5 New Biorock reefs in Negril. Because there is now so little coral left, we are starting from a very low baseline of rescued corals that were broken by hurricanes in October. Photo by Sharren Robinson, Dec 20 2020

 

Three days after attachment, this rescued broken elkhorn fragment has already overgrown the wire in several places.
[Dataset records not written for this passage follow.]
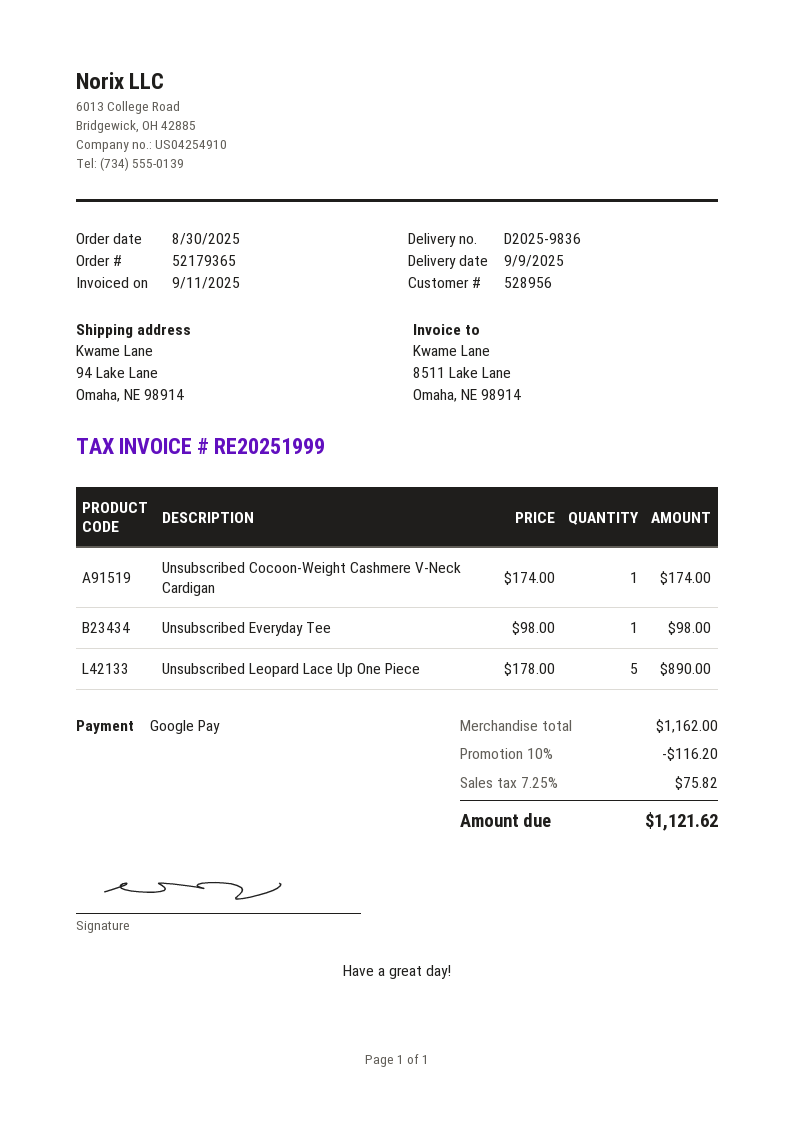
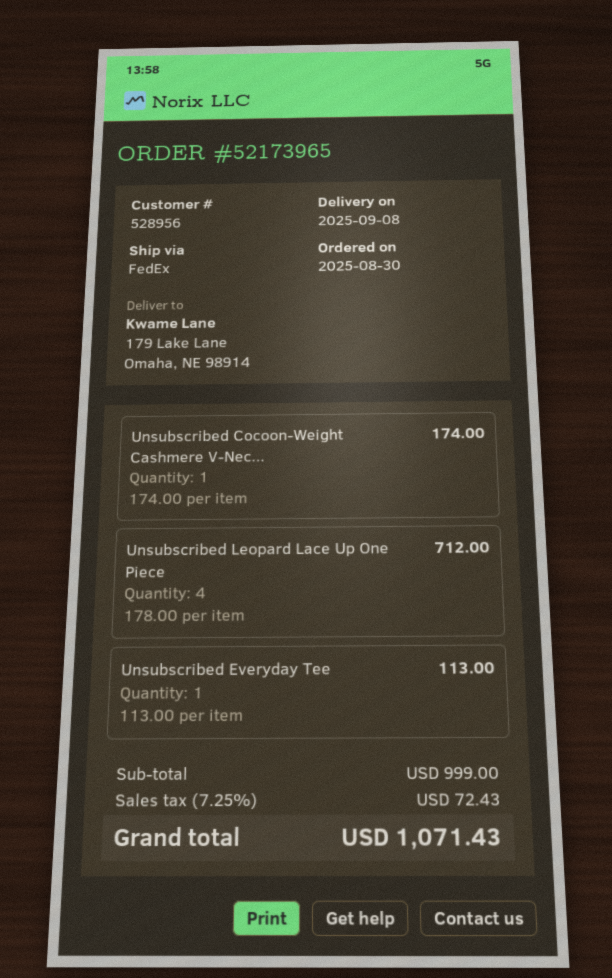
order number: 52179365 -> 52173965
delivery date: 2025-09-09 -> 2025-09-08
ship to: 94 Lake Lane, Omaha, NE 98914 -> 179 Lake Lane, Omaha, NE 98914
Unsubscribed Everyday Tee: 1 x 98.00 = 98.00 -> 1 x 113.00 = 113.00
Unsubscribed Leopard Lace Up One Piece: 5 x 178.00 = 890.00 -> 4 x 178.00 = 712.00
subtotal: 1162.00 -> 999.00
discount: 10% = 116.20 -> none
tax: 7.25% = 75.82 -> 7.25% = 72.43
total: 1121.62 -> 1071.43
It will soon start to form new vertical branches. Photo by Sharren Robinson, Dec 20 2020

 

This broken elkhorn fragment was badly bleached because it fell into sand. Within days the bleached areas started to darken as the coral tissue recovered rapidly. Note the three young doctorfish. Many young surgeonfish, parrotfish, wrasses, hamlets, and jacks rapidly moved into the structures, along with a flounder. As the corals grow, many more will come. The site is unprotected, and dozens of spearfishmen may pass by in a day, shooting all the juvenile fish they can catch. Photo by Sharren Robinson, December 20 2020

 

This large brain coral, about a meter across, used to be beacon on top of pedestal of dead coral. A hurricane in October broke it off, because the base had been riddled out by boring sponges and boring sea urchins. The brain coral tissue was severely damaged and scraped by rolling around upside down on rocks and sand in heavy waves for weeks before we could rescue it. Within days of connection to the Biorock structure the pale damaged coral tissue rapidly began to heal and regain its color. Photograph by Thomas Sarkisian, December 19 2020

 

Meeting with the Negril Environmental Protection Trust and the Negril Coral Reef Preservation Society, December 2020. Left to right, Keisha Stewart, Tom Goreau, Jean Brown, Sharren Robinson. TG is wearing the last original NCRPS TShirt from 25 years ago. Photo by Parchy

 

Coral Ghosts

Coral Ghosts, the first full-length documentary film to cover the long-term global destruction of coral reefs, premiered virtually at the Planet In Focus Environmental Film Festival in Toronto and will be broadcast on the Canadian Broadcasting Corporation in early 2021. Information on when the film will be viewable will be posted soon. The film will become available in 2021 for benefit showings to support local Biorock Ark coral reef regeneration projects in developing countries to save coral reefs for future generations.